START RECORDS
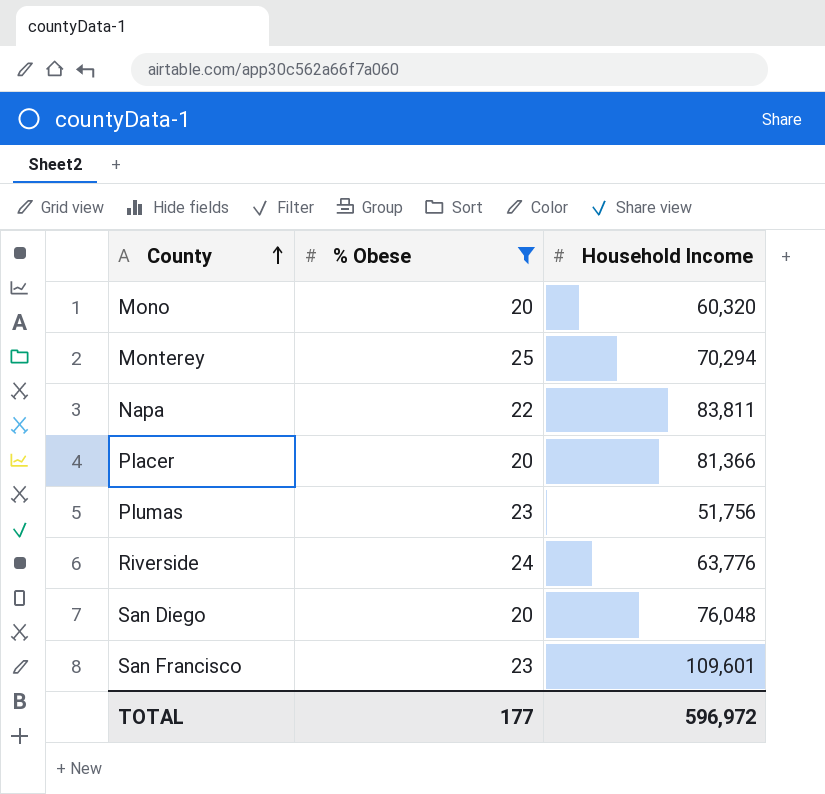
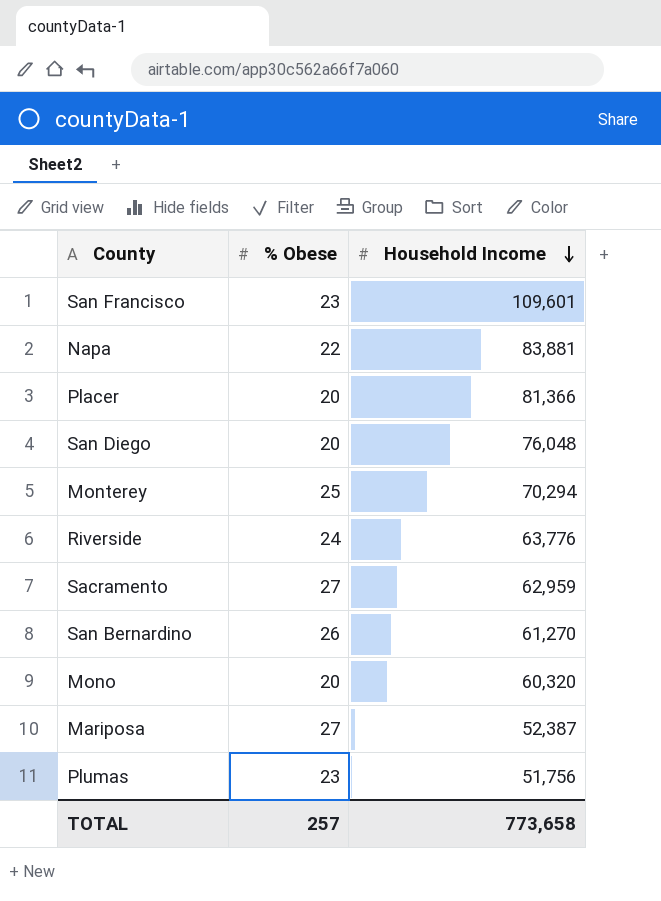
filter: % Obese <= 25 -> none
row order: County ascending -> Household Income descending
Napa | Household Income: 83,811 -> 83,881
TOTAL | % Obese: 177 -> 257
TOTAL | Household Income: 596,972 -> 773,658

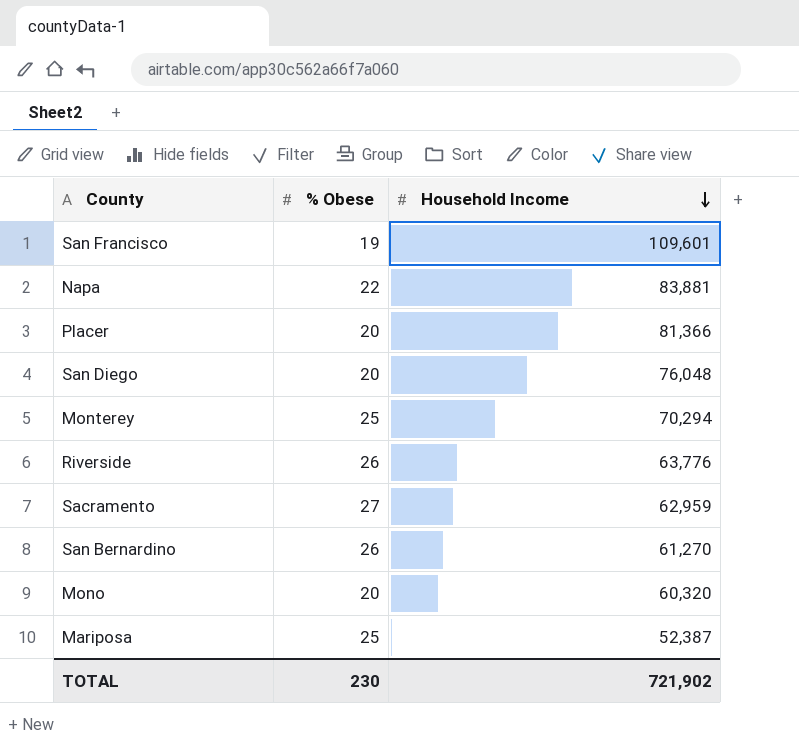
row Plumas: 23 | 51,756 -> none
San Francisco | % Obese: 23 -> 19
Riverside | % Obese: 24 -> 26
Mariposa | % Obese: 27 -> 25
TOTAL | % Obese: 257 -> 230
TOTAL | Household Income: 773,658 -> 721,902

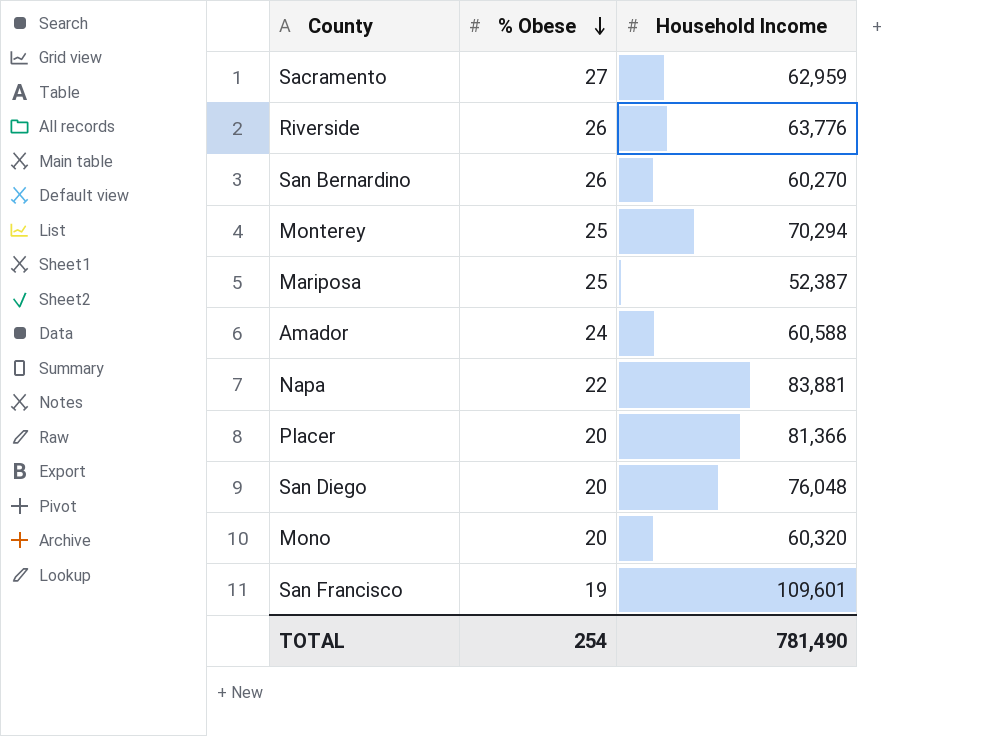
row order: Household Income descending -> % Obese descending
San Bernardino | Household Income: 61,270 -> 60,270
row Amador: none -> 24 | 60,588
TOTAL | % Obese: 230 -> 254
TOTAL | Household Income: 721,902 -> 781,490

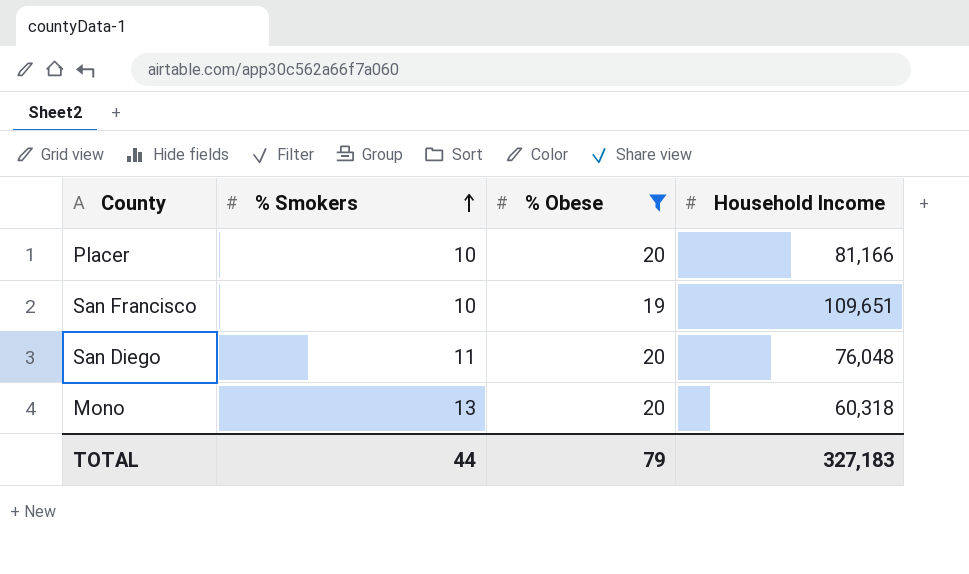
filter: none -> % Obese <= 20
row order: % Obese descending -> % Smokers ascending
column % Smokers | position: none -> 2
Placer | Household Income: 81,366 -> 81,166
San Francisco | Household Income: 109,601 -> 109,651
Mono | Household Income: 60,320 -> 60,318
TOTAL | % Obese: 254 -> 79
TOTAL | Household Income: 781,490 -> 327,183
END RECORDS
* BRIEF *
The answer should consist only of the lines above from the one with "San Bernardino |" through the one with "San Francisco | Household", repeated exactly, with no pictures among them.

* WRITTEN RESPONSE *
San Bernardino | Household Income: 61,270 -> 60,270
row Amador: none -> 24 | 60,588
TOTAL | % Obese: 230 -> 254
TOTAL | Household Income: 721,902 -> 781,490

filter: none -> % Obese <= 20
row order: % Obese descending -> % Smokers ascending
column % Smokers | position: none -> 2
Placer | Household Income: 81,366 -> 81,166
San Francisco | Household Income: 109,601 -> 109,651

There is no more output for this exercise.